ABOUT THIS TASK = From the records beneath, determine how many lines contain "successors" and report only that figure.

☆ ☆ ☆ ☆ ☆

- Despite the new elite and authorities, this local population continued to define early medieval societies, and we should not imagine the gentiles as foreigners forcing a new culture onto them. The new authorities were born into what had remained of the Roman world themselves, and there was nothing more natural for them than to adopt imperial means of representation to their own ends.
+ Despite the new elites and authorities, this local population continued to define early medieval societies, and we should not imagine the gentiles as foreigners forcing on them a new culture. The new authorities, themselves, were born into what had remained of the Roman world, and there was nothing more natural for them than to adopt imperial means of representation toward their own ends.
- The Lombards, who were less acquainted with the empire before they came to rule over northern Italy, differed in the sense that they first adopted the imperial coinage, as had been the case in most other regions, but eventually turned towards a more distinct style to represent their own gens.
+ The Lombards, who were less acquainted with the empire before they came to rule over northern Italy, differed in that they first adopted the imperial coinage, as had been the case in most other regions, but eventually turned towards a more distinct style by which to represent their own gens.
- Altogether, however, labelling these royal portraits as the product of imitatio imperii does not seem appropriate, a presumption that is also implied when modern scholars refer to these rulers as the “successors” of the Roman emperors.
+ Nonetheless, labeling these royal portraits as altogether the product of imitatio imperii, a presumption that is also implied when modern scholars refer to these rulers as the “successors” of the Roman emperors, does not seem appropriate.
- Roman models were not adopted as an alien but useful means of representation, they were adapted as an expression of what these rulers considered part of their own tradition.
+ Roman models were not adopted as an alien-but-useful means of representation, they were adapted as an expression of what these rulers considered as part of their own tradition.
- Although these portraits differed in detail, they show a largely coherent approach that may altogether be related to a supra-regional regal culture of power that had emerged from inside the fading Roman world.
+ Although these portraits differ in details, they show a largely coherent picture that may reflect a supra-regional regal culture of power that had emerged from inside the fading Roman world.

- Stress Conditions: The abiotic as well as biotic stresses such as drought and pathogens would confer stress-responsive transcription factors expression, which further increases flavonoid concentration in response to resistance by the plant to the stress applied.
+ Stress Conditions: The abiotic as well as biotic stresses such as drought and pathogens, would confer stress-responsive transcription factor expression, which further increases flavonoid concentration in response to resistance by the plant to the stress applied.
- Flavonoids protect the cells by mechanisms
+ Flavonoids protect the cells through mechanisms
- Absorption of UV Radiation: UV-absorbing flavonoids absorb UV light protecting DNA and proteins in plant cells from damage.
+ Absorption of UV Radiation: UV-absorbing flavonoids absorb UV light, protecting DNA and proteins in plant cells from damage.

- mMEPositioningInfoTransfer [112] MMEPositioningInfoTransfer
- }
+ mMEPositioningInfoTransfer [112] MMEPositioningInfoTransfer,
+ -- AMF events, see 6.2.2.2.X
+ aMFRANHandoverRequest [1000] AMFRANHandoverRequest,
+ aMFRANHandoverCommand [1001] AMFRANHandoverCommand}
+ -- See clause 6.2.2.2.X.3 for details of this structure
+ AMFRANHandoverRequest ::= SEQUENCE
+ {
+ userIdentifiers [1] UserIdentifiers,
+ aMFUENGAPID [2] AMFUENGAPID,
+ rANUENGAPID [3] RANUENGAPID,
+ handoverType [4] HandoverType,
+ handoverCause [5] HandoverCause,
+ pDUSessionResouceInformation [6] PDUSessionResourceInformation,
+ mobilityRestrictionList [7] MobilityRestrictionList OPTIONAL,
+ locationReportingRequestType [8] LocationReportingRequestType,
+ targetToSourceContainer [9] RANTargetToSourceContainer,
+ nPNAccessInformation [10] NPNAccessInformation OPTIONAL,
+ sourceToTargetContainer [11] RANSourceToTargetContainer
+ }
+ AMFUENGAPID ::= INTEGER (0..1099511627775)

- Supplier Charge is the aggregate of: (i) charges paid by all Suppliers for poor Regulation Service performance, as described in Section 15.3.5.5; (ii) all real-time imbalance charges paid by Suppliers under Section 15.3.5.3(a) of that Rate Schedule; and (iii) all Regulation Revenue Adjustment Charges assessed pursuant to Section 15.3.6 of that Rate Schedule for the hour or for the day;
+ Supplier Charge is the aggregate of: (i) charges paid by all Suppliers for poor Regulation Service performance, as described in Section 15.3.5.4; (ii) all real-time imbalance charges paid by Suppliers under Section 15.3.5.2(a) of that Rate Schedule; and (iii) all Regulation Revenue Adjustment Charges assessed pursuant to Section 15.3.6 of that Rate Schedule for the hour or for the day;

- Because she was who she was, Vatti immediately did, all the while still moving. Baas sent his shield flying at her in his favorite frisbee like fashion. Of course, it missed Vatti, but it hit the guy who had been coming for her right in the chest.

☆ ☆ ☆ ☆ ☆

REPLY = 2